Details
-
Improvement
-
Status: Resolved
-
P2
-
Resolution: Fixed
-
None
Description
Overarching issue: We need to get our Google Docs, markdown, and email threads that sketch the Beam model as it is developed into a centralized place with clear information architecture / navigation, and draw the line that "if it isn't reachable from here in an obvious way it isn't the spec". [1]
Specific issue: Which coders are required for a runner and SDK to understand? Which coders are otherwise considered standardized?
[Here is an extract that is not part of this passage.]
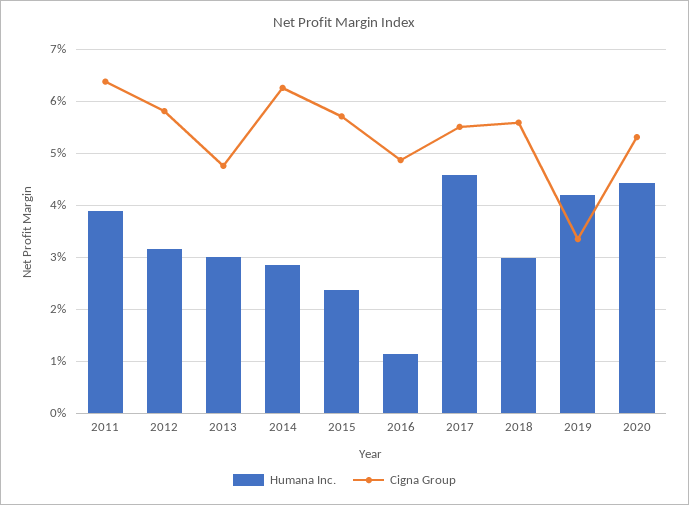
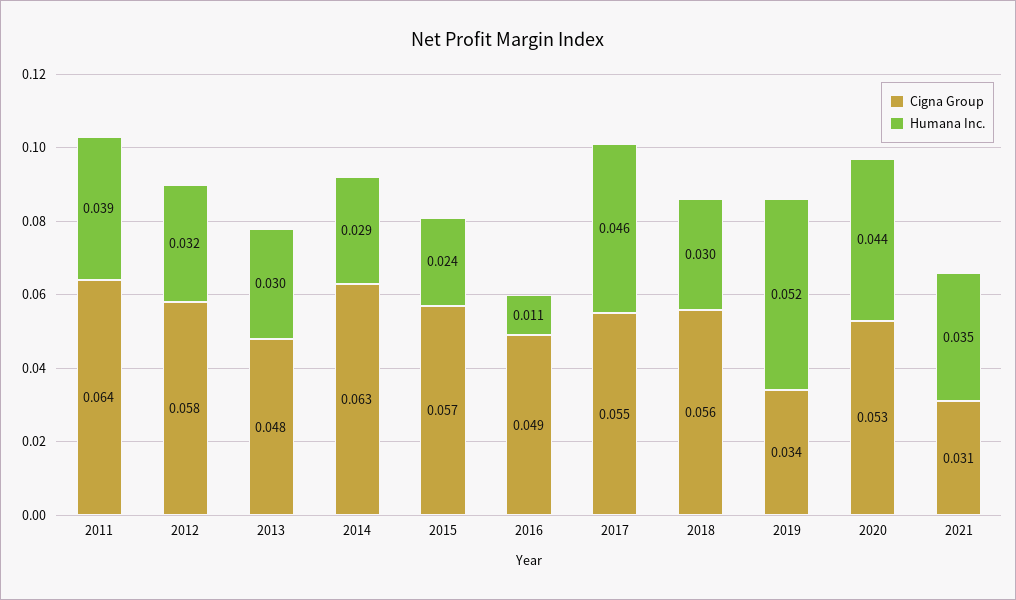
Humana Inc., 2019: 0.042 -> 0.052
Cigna Group, 2021: none -> 0.031
Humana Inc., 2021: none -> 0.035

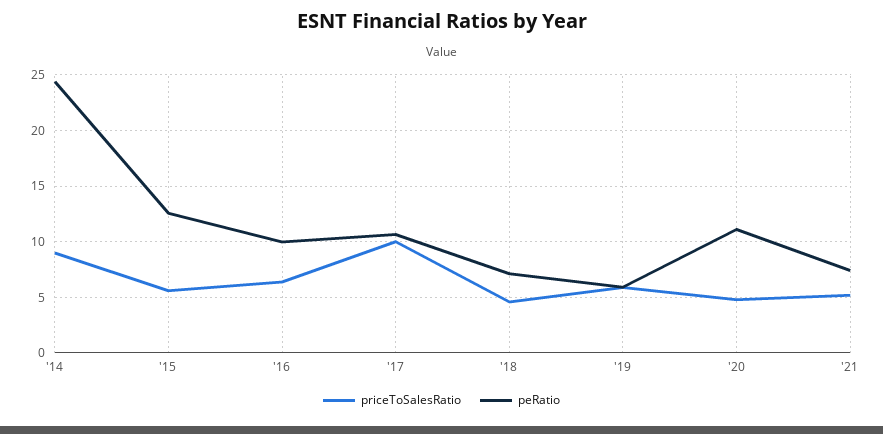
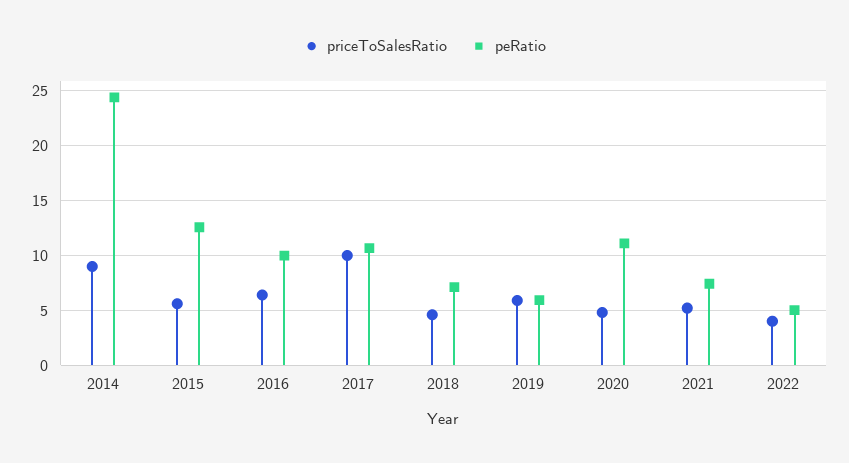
priceToSalesRatio, 2022: none -> 4
peRatio, 2022: none -> 5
What is the abstract specification for their wire format?
Today we have https://github.com/apache/beam/blob/master/model/fn-execution/src/test/resources/org/apache/beam/model/fnexecution/v1/standard_coders.yaml which is the beginning of a compliance test suite for standardized coders.
This would really benefit from:
- narrative descriptions of the formats, including abstract specification (not examples) and perhaps motivation
- specification of which are required and which are merely "well known"
- ties into BEAM-3203 in terms of which coders are required to decode to compatible value in every SDK
- once we have an abstract spec and some examples, and one language has robust coders that pass the examples, we could turn it around and treat that implementation as a reference impl for fuzz testing
Any sort of fancy hacking that blends the tests with the narrative is fine, though mostly I think they'll end up covering disjoint topics.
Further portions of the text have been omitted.